Not always. There are locations and resorts I've essentially written off because they never show availability. The resorts in Oregon and Washington state come to mind. I finally stopped checking as it was an exercise in futility. For all intents and purposes, those resorts are of no value to the vast majority of DRI members. 

In order for an affilated resort to be of value it must be available. If there is never any availability or, availability is so scarce that it's nearly impossible to obtain, then it might just as well not even be there IMHO.


----------



## dougp26364 (Apr 14, 2011)

tahoeJoe said:


> Sounds like Diamond has recognized the challenges with developing new properties and has adapted accordingly.

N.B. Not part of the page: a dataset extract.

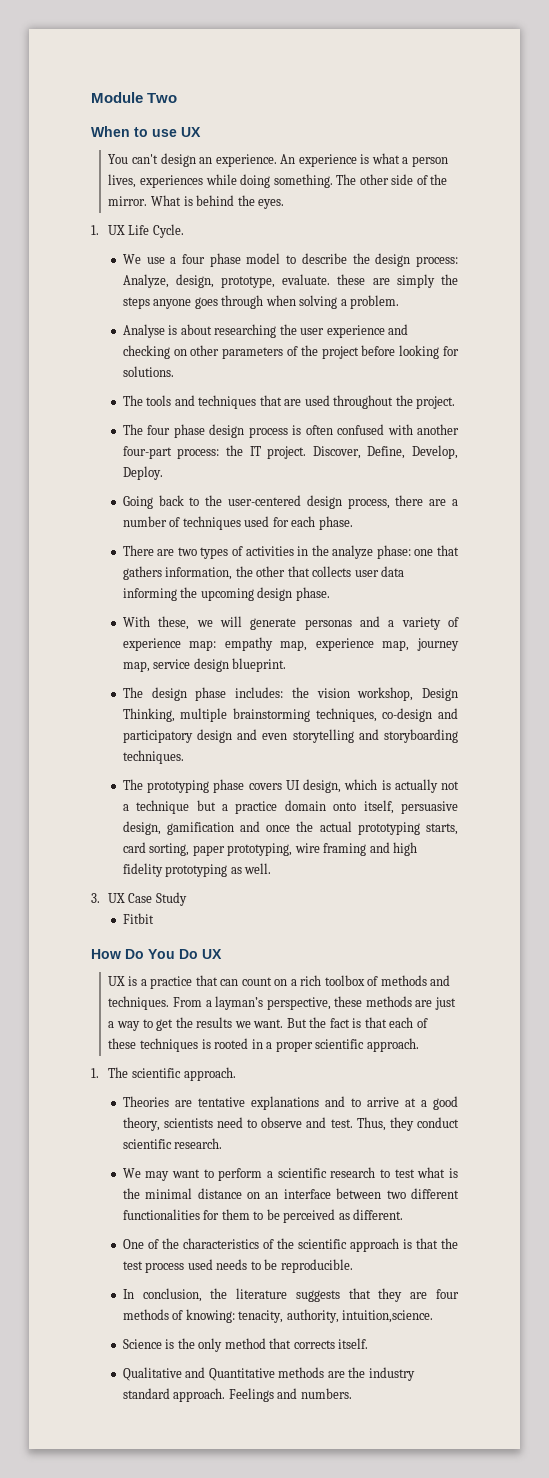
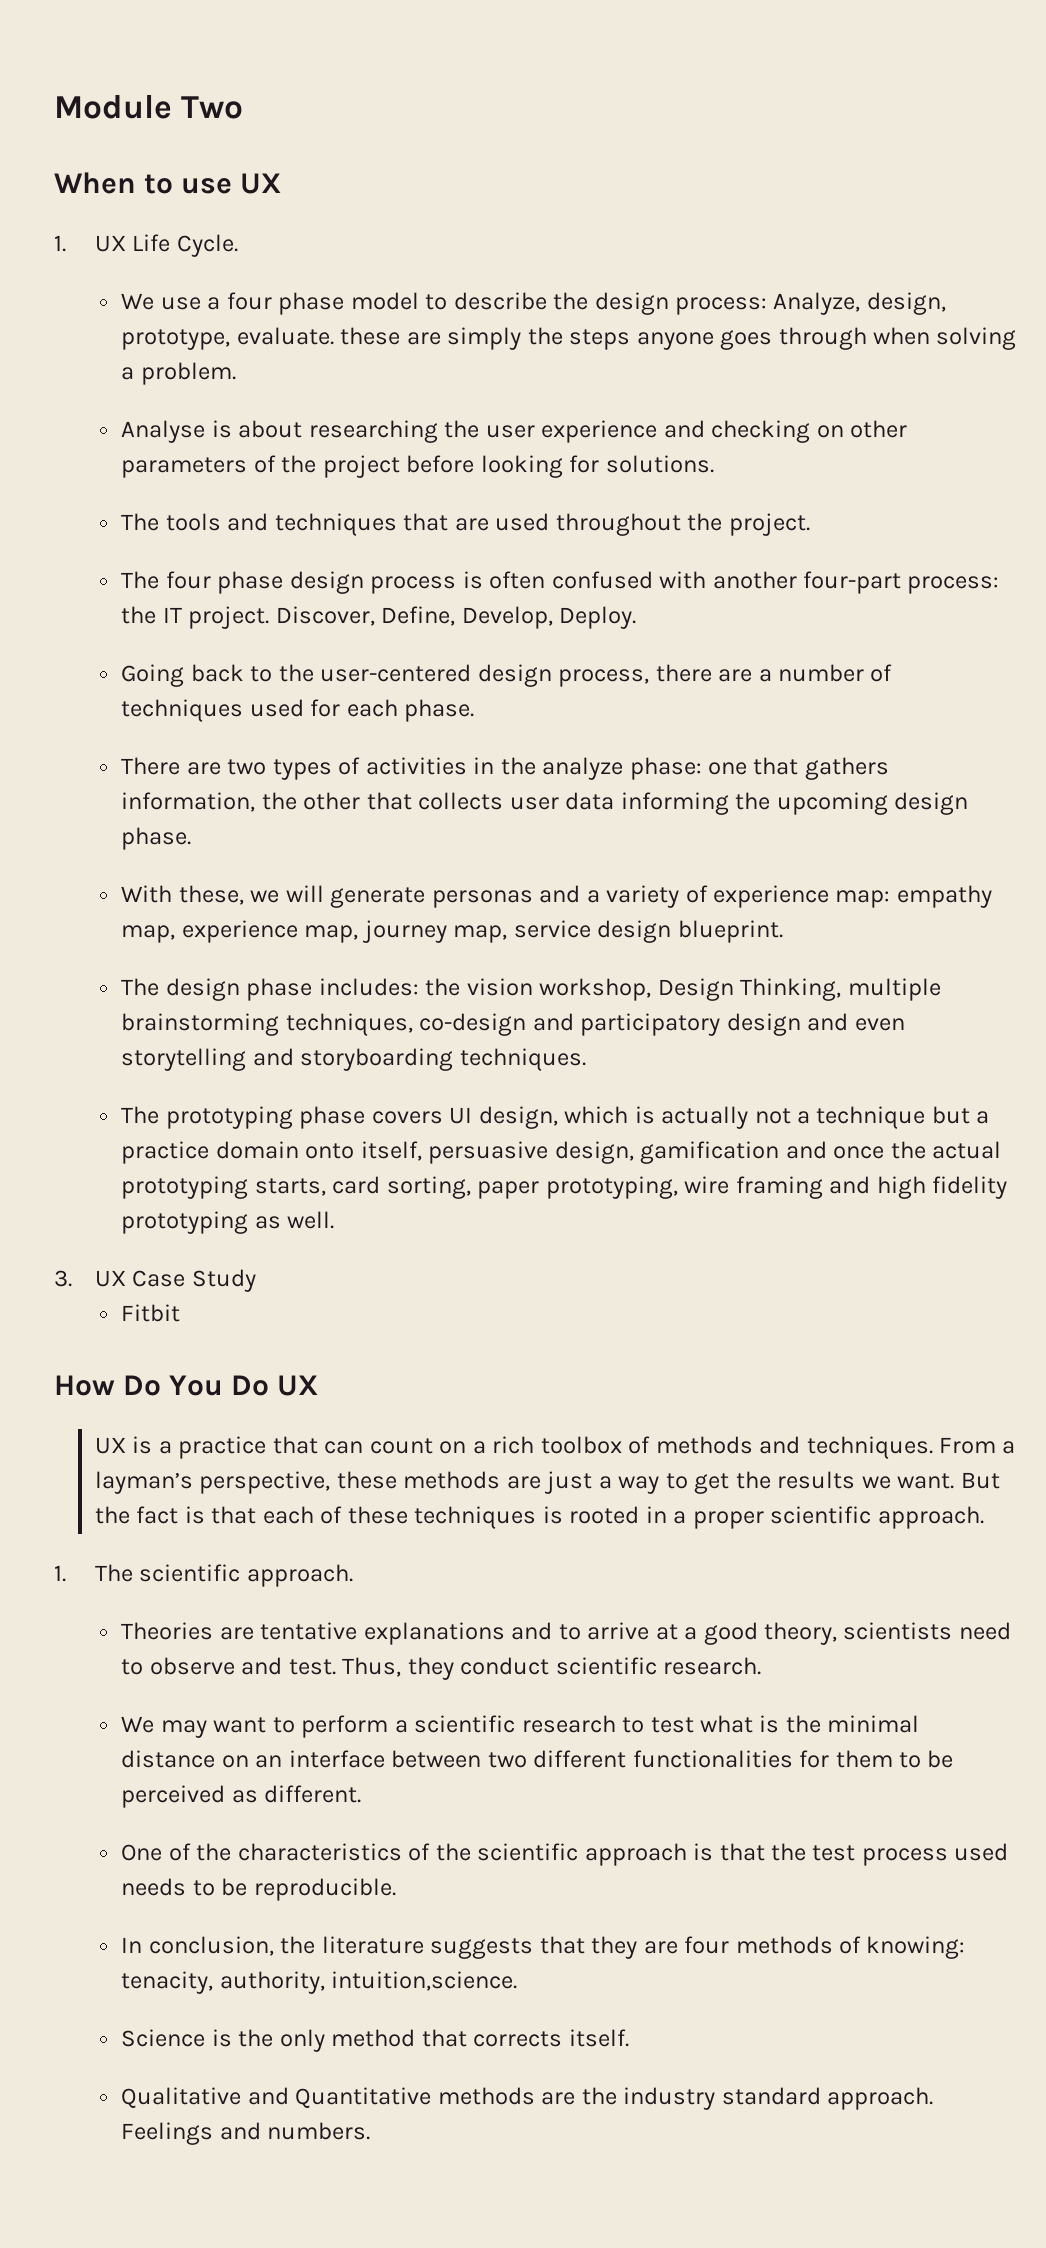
[108,153,448,167] [108,174,448,188] [108,195,285,209] // You can't design an experience. An experience is what a person lives, experiences while doing something. The other side of the mirror. What is behind the eyes. -> (283, 183) none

Hyatt should take notice and follow Diamond's leads.
> 
> Hyatt is the smallest hotel based timeshare chain, with relatively few properties and even fewer locations.  IMHO, they need to do something to grow and adapt or risk becoming irrelevant.
> 
> -TJ



Smaller than Hilton, which has major builds in Vegas, Hawaii and Orlando. There are much smaller builds in Miami and New York. Then there are several affiliated resorts, most of which are listed as limited availability.


----------



## pgnewarkboy (Apr 18, 2011)

dougp26364 said:


> Smaller than Hilton, which has major builds in Vegas, Hawaii and Orlando. There are much smaller builds in Miami and New York. Then there are several affiliated resorts, most of which are listed as limited availability.

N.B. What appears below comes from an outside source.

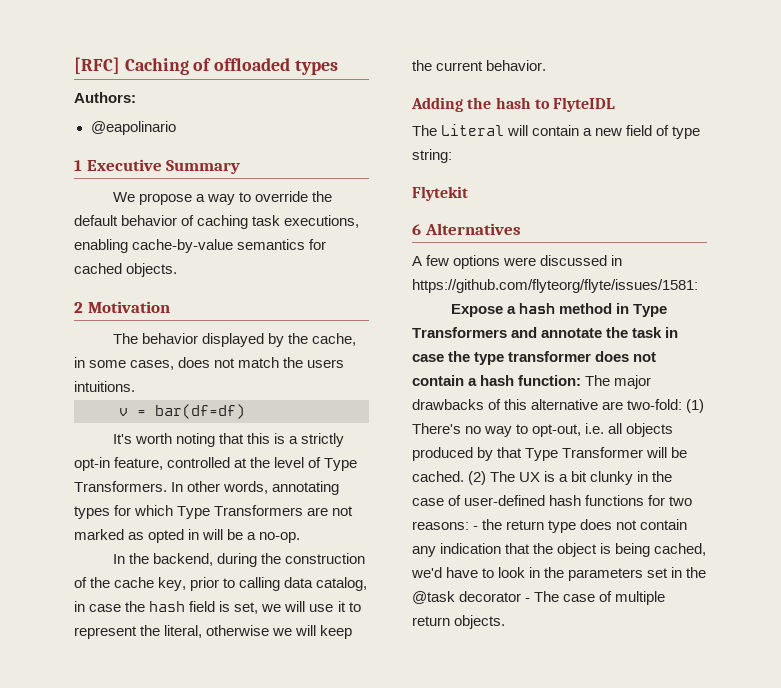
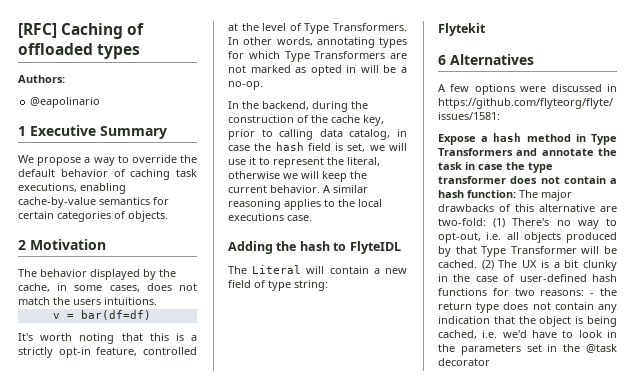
[74,263,122,274] cached -> [18,211,126,222] certain categories of
(547, 65) none -> [323,185,368,193] [228,199,382,210] [228,213,312,221] A similar reasoning applies to the local executions case.
(707, 549) none -> [482,330,498,338] i.e.
[525,591,666,605] [412,615,506,629] - The case of multiple return objects. -> (490, 362) none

I don't know what is meant by "smaller builds"?  I surely don't know all the Hilton locations.  I know that Diamond has locations throughout the world.  Once again limited availability in some locations is not the same as no availability no matter how many time you say it is the same thing.  Over the years I have been to "limited availability" locations through RCI, II, and Diamond.  Yes - been there.  I had to plan in advance, be persistent, and lucky but my wife and I went and enjoyed our stays.  So there it is.  Like it or don't like it but don't misrepresent the facts.  Limited availability is not "non-existent" or the same as "non-existent".  I hope that Diamond will expand the program and offer more and more availability.  Even a trip of one thousand miles must start with the first step.


----------



## dougp26364 (Apr 18, 2011)

pgnewarkboy said:


> I don't know what is meant by "smaller builds"?  I surely don't know all the Hilton locations.  I know that Diamond has locations throughout the world.  Once again limited availability in some locations is not the same as no availability no matter how many time you say it is the same thing.  Over the years I have been to "limited availability" locations through RCI, II, and Diamond.  Yes - been there.  I had to plan in advance, be persistent, and lucky but my wife and I went and enjoyed our stays.  So there it is.  Like it or don't like it but don't misrepresent the facts.  Limited availability is not "non-existent" or the same as "non-existent".  I hope that Diamond will expand the program and offer more and more availability.  Even a trip of one thousand miles must start with the first step.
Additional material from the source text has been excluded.